Le logis de l’Échasse servait de poste avancé dans la forêt d’Aveline. L’homme, deux fois par semaine, allait aux provisions et apportait aux bourgeois citadins des nouvelles de la campagne.
Il était parti ce jour-là pour annoncer qu’un petit détachement d’infanterie allemande s’était arrêté chez lui l’avant-veille, vers deux heures de l’après-midi, puis était reparti presque aussitôt. Le sous-officier qui commandait parlait français.
Quand il s’en allait ainsi, le vieux, il emmenait ses deux chiens, deux molosses à gueule de lion, par crainte des loups qui commençaient à devenir féroces, et il laissait ses deux femmes en leur recommandant de se barricader dans la maison dès que la nuit approcherait.

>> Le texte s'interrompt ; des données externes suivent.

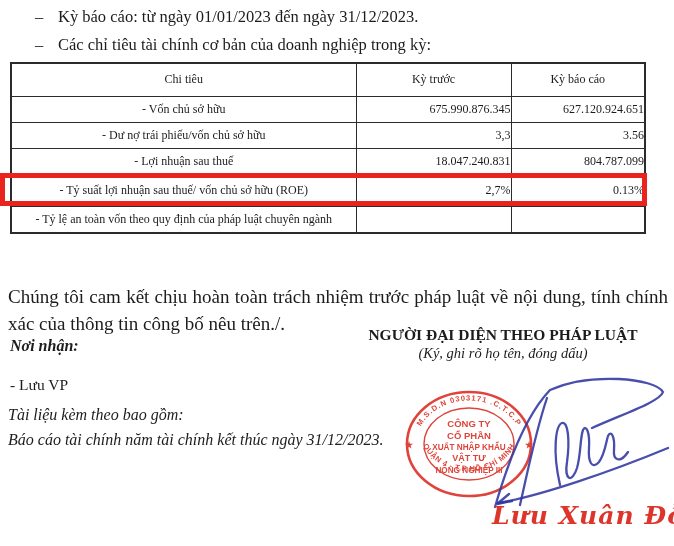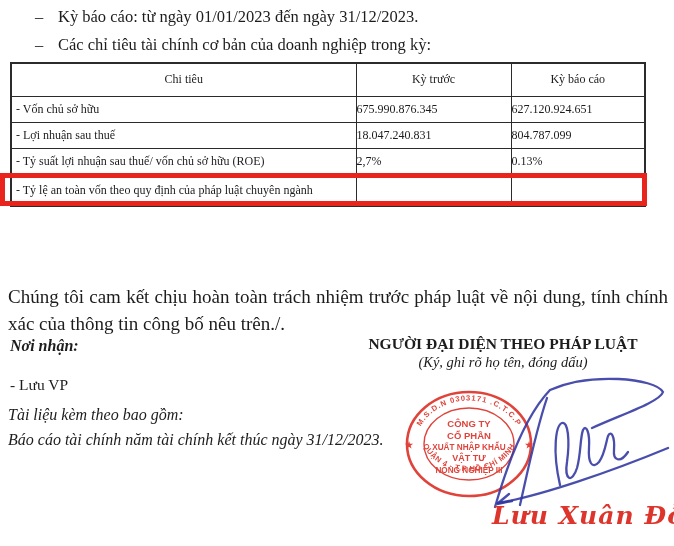--- a/index.html
+++ b/index.html
@@ -43,7 +43,7 @@
   .fin-table tbody tr:nth-child(5){height:27px;padding-left:24px;}
   .fin-table tbody tr:nth-child(6){height:47px;padding-left:48px;}
   .fin-table th{text-align:center;}
-  .fin-table td.label{text-align:left;padding:1px 4px;line-height:1.35;}
+  .fin-table td.label{text-align:center;padding:1px 4px;line-height:1.35;}
   .fin-table td.val{text-align:left;margin-top:20px;}
   
   .highlight-box{

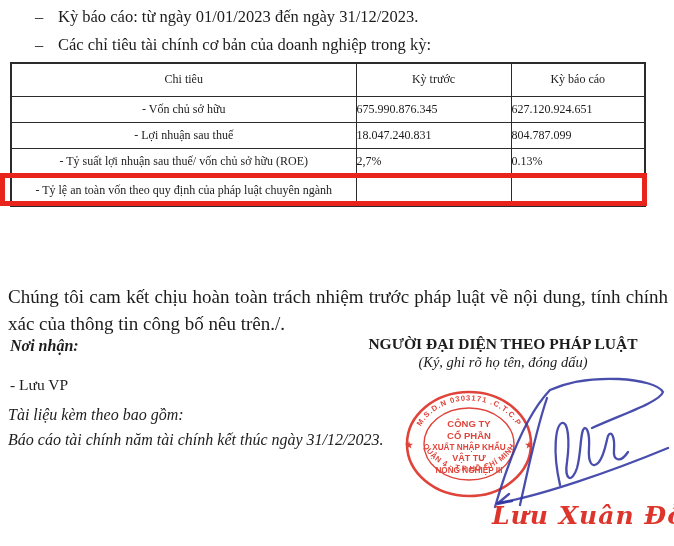--- a/index.html
+++ b/index.html
@@ -44,7 +44,7 @@
   .fin-table tbody tr:nth-child(6){height:47px;padding-left:48px;}
   .fin-table th{text-align:center;}
   .fin-table td.label{text-align:center;padding:1px 4px;line-height:1.35;}
-  .fin-table td.val{text-align:left;margin-top:20px;}
+  .fin-table td.val{text-align:right;margin-top:20px;}
   
   .highlight-box{
     position:absolute;left:0;top:173px;width:647px;height:33px;

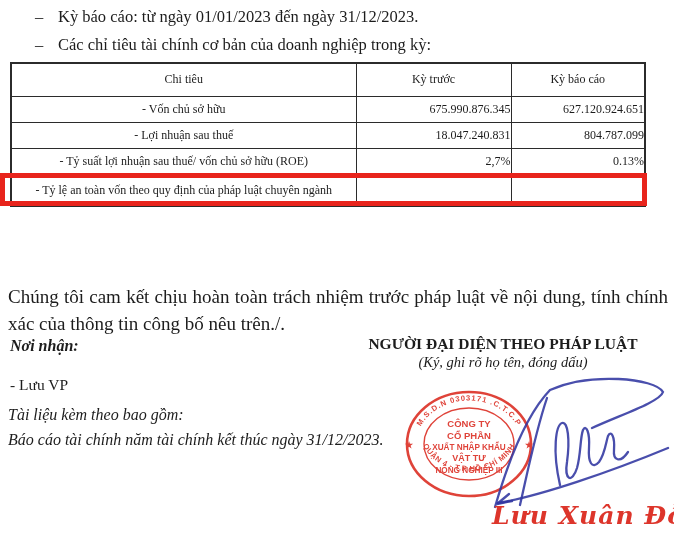--- a/index.html
+++ b/index.html
@@ -115,6 +115,11 @@
     </tr>
 
 
+    <tr>
+      <td class="label">- Dư nợ trái phiếu/vốn chủ sở hữu</td>
+      <td class="val">3,3</td>
+      <td class="val">3.56</td>
+    </tr>
 
     <tr>
       <td class="label">- Lợi nhuận sau thuế</td>

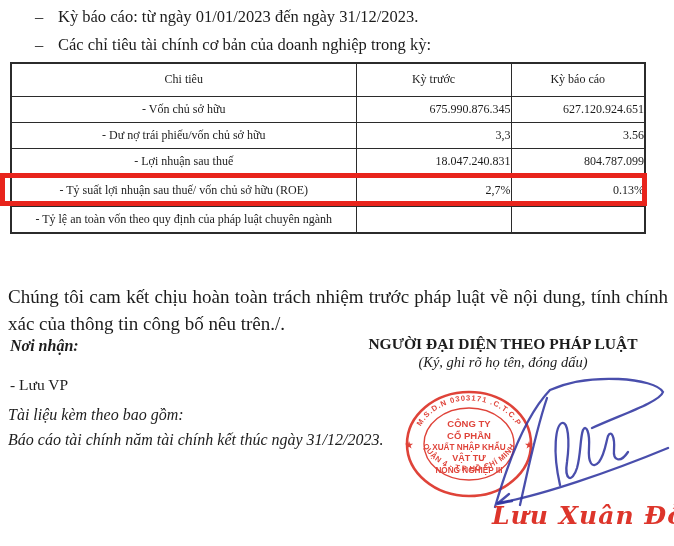--- a/index.html
+++ b/index.html
@@ -63,7 +63,7 @@
   .attachments-heading{position:absolute;left:8px;top:406px;font-style:italic;font-size:16px;}
   .attachment-line{position:absolute;left:8px;top:431px;font-style:italic;font-size:16px;}
   
-  .sign-block{position:absolute;left:340px;top:334px;width:326px;text-align:center;}
+  .sign-block{position:absolute;left:340px;top:325px;width:326px;text-align:center;}
   .sign-title{font-weight:bold;font-size:15.5px;line-height:1.25;}
   .sign-instruction{font-style:italic;font-size:14.5px;margin-top:1px;}
   

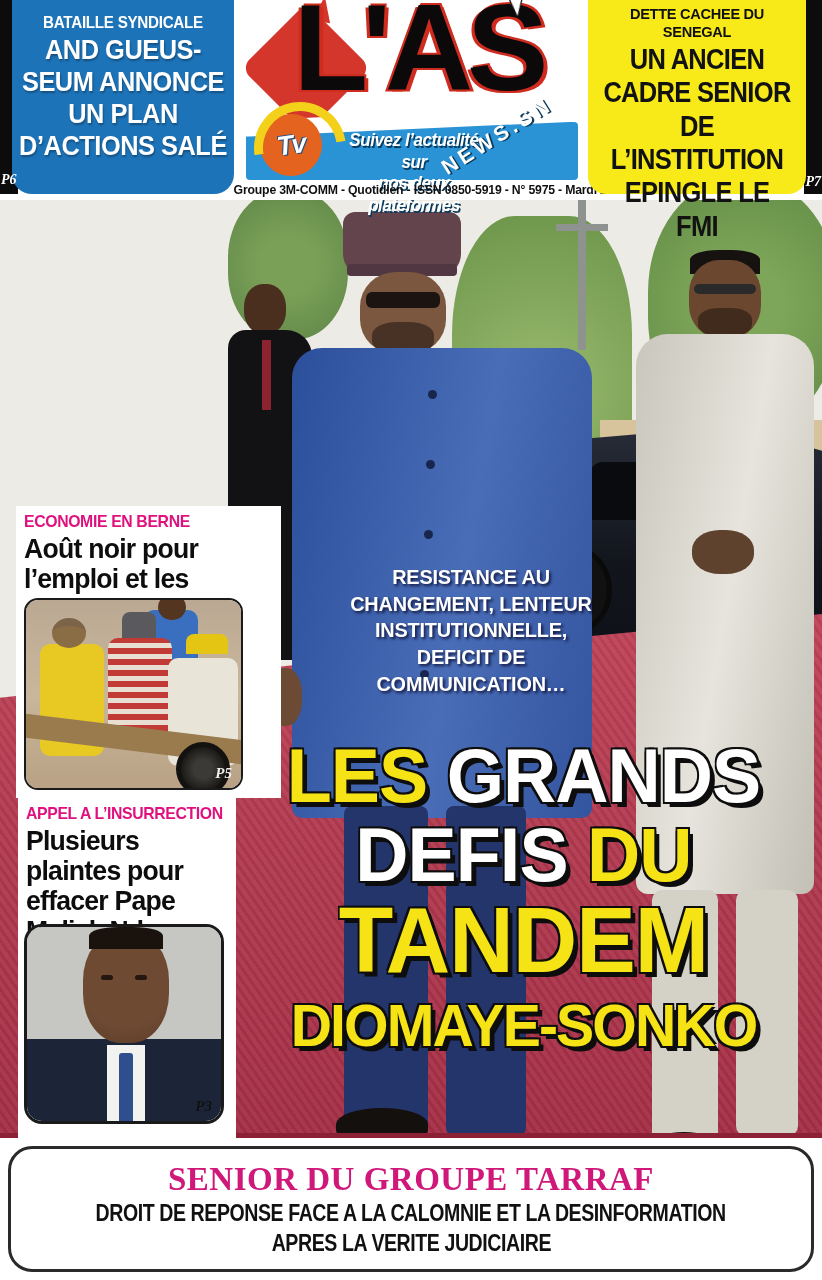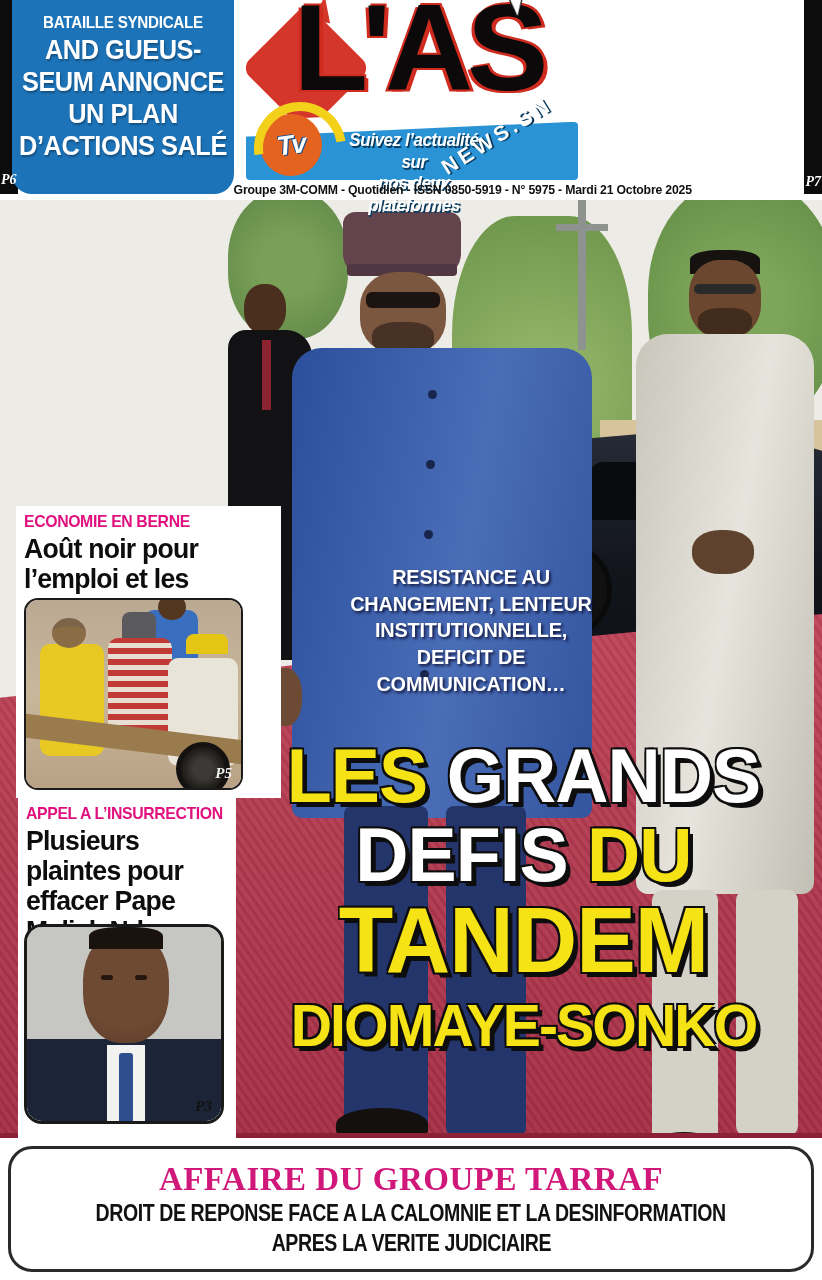--- a/index.html
+++ b/index.html
@@ -247,6 +247,15 @@
     <div class="info-strip">Groupe 3M-COMM - Quotidien - ISSN 0850-5919 - N° 5975 - Mardi 21 Octobre 2025</div>
   </div>
 
+  <div class="abs box-yellow">
+    <div class="kicker-top-right">DETTE CACHEE DU SENEGAL</div>
+    <div class="yellow-headline">
+      <div>UN ANCIEN</div>
+      <div>CADRE SENIOR</div>
+      <div>DE L’INSTITUTION</div>
+      <div>EPINGLE LE FMI</div>
+    </div>
+  </div>
 
   <div class="abs band-black band-right"></div>
   <div class="abs corner-tag" style="right:1px; top:174px;">P7</div>

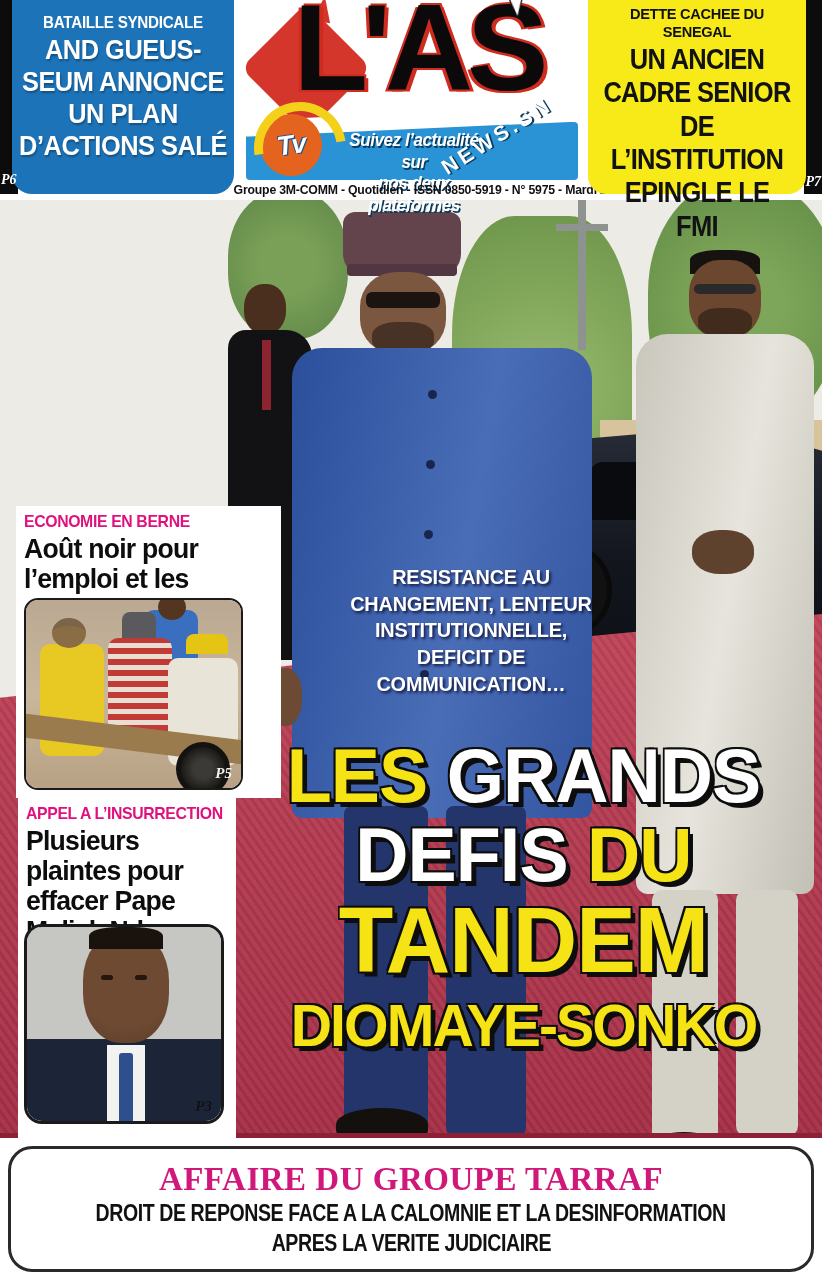--- a/index.html
+++ b/index.html
@@ -354,7 +354,7 @@
   </div>
 
   <div class="abs communique-box">
-    <div class="comm-2">AFFAIRE DU GROUPE TARRAF</div>
+    <div class="comm-2">SENIOR DU GROUPE TARRAF</div>
     <div class="comm-3">DROIT DE REPONSE FACE A LA CALOMNIE ET LA DESINFORMATION</div>
     <div class="comm-4">APRES LA VERITE JUDICIAIRE</div>
   </div>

La jeune n’avait peur de rien, mais la vieille tremblait toujours et répétait:
—Ça finira mal, tout ça, vous verrez que ça finira mal.
Ce soir-là, elle était encore plus inquiète que de coutume:
—Sais-tu à quelle heure rentrera le père? dit-elle.
—Oh! pas avant onze heures, pour sûr. Quand il dîne chez le commandant, il rentre toujours tard.
Et elle accrochait sa marmite sur le feu pour faire la soupe, quand elle cessa de remuer, écoutant un bruit vague qui lui était parvenu par le tuyau de la cheminée.